L’éloge
de la Folie, Erasme
Érasme a bien connu les institutions
religieuses puisqu’il entre au couvent dès son adolescence. Mais il développe
très vite un véritable esprit critique envers la vie monacale. Grâce à sa
curiosité intellectuelle et sa fréquentation des humanistes européens, il
devient une référence et participe au grand mouvement humaniste de
l’Évangélisme. L’Éloge de la Folie est sans doute son oeuvre la
plus célèbre. Il y met en scène Moria (la folie, en latin) pour critiquer la
société de son époque. Dans l’extrait que nous allons étudier Moria fait un
portrait peu flatteur des ordres religieux.
·
Enonciation : C’est bien Moria qui parle dans ce texte.
Les indices de la première personne y renvoient à Moria (« à mon
sens », « grâce à moi »)
L’auteur choisit de faire parler la Folie pour que son propos soit plus
convaincant. La prosopopée est une figure de pensée qui «
consiste à mettre en scène une personne qui n’est pas là, comme si elle était
présente, ou à donner la parole à une chose muette ou abstraite »
En disant
qu’elle apporte une aide aux hommes en leur permettant de croire à leur
déraison, elle permet en même temps de faire comprendre au lecteur combien ces
hommes dits « religieux » sont éloignés du message du Christ. L’idée
est reprise à la fin du texte : « en attendant, grâce à moi, ils
jouissent de leur espérance. »
L’autre voix
présente dans ce texte est celle du Christ lui-même. Même si Erasme invente ces
propos le but est évidemment de revenir au message évangélique.
·
Critique des ordres religieux : Cette
critique est explicite puisque Moria les compare à des ânes. « Quand ils braient comme des ânes dans les
églises. » Dans la tradition proverbiale l’âne est considéré comme un
animal stupide. Cela signifie que les
moines ne savent pas chanter mais surtout qu’ils ne comprennent pas le sens de
ce qu’ils chantent.
La critique se
poursuit grâce à une autre comparaison : « ils beuglent aux
portes » qui assimile les Religieux mendiants (c’est-à-dire des Religieux
qui font vœu de pauvreté au point de devoir demander aux hommes leur moyen de
subsistance) à des bovins. Ces défauts
sont explicités à la fin du paragraphe : « de la saleté et de
l’ignorance, de la grossièreté et de l’impudence »La comparaison continue
et montre les moines agressifs : « des guêpes » qui rappelle que
les moines ont le pouvoir de calomnier les gens et les critiquer dans les
sermons. Enfin les moines ressemblent à des chiens : « Ils ne
cesseront d’aboyer que si on leur met la pâtée dans la bouche »

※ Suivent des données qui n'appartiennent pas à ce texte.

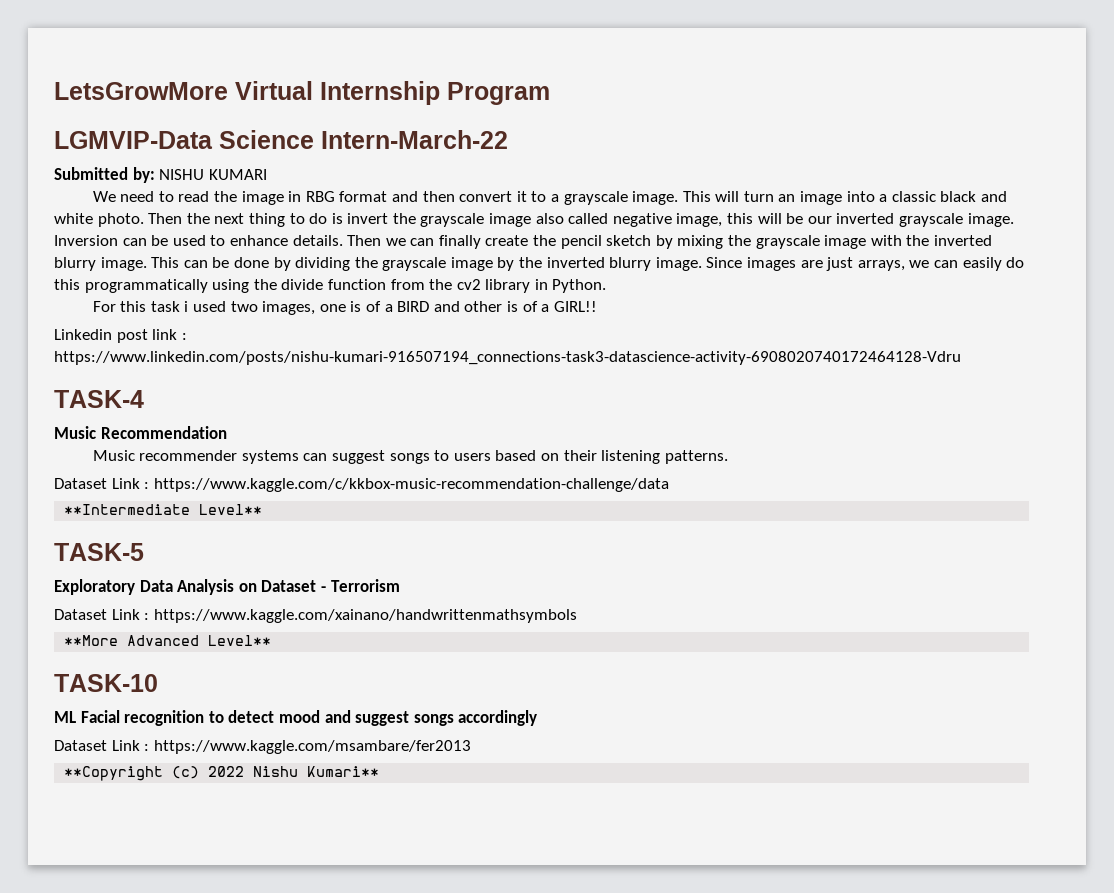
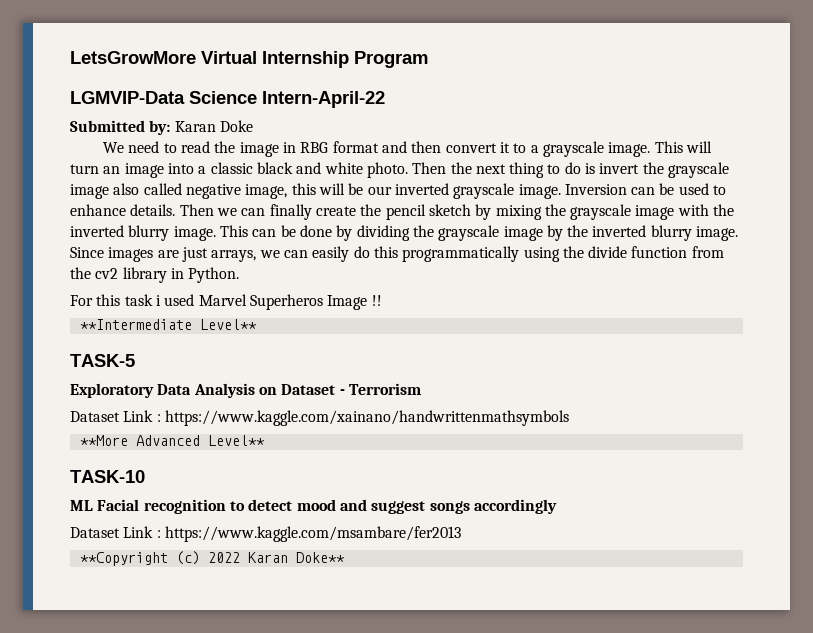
[321,130,508,149] Intern-March-22 -> [262,91,385,108] Intern-April-22
[159,169,267,180] NISHU KUMARI -> [174,120,253,132] Karan Doke
[230,301,597,315] [54,329,187,343] [54,351,961,365] [54,390,144,408] [54,426,227,439] [92,450,728,464] [54,478,669,492] two images, one is of a BIRD and other is of a GIRL!! // Linkedin post link : https://www.linkedin.com/posts/nishu-kumari-916507194_connections-task3-datascience-activity-6908020740172464128-Vdru // TASK-4 // Music Recommendation // Music recommender systems can suggest songs to users based on their listening patterns. // Dataset Link : https://www.kaggle.com/c/kkbox-music-recommendation-challenge/data -> [198,294,382,310] Marvel Superheros Image !!
[253,766,380,777] Nishu Kumari** -> [247,552,345,563] Karan Doke**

comparaison qui n’est pas sans rappeler le monstre Cerbère qui ne peut être
amadoué que par « une boulette soporifique de miel et de fruits
traités. » Les moines ne sont pas seulement stupides mais ils sont aussi
méchants.
·
La critique principale des ordres religieux
vient de leur caractère hypocrite. Ils sont loin du message évangélique et leur
comportement absurde ressemble à celui des pharisiens que Jésus dénonçait
violemment en son temps : « vous nettoyez l’extérieur de la
coupe mais celle-ci est remplie d’immondices ».
·
Moine vient du terme « monos » :
seul. Or les moines décrits dans ce texte vivent dans le
monde : »Personne ne circule davantage en tous lieux que ces
prétendus solitaires. »
·
L’hypocrisie vient aussi de la
« règle », celle qui définit les préceptes disciplinaires des membres
d’une même communauté. Or cette règle perd de son sens puisqu’elle devient un
moyen de se différencier des autres ordres : « se différencier entre
eux. »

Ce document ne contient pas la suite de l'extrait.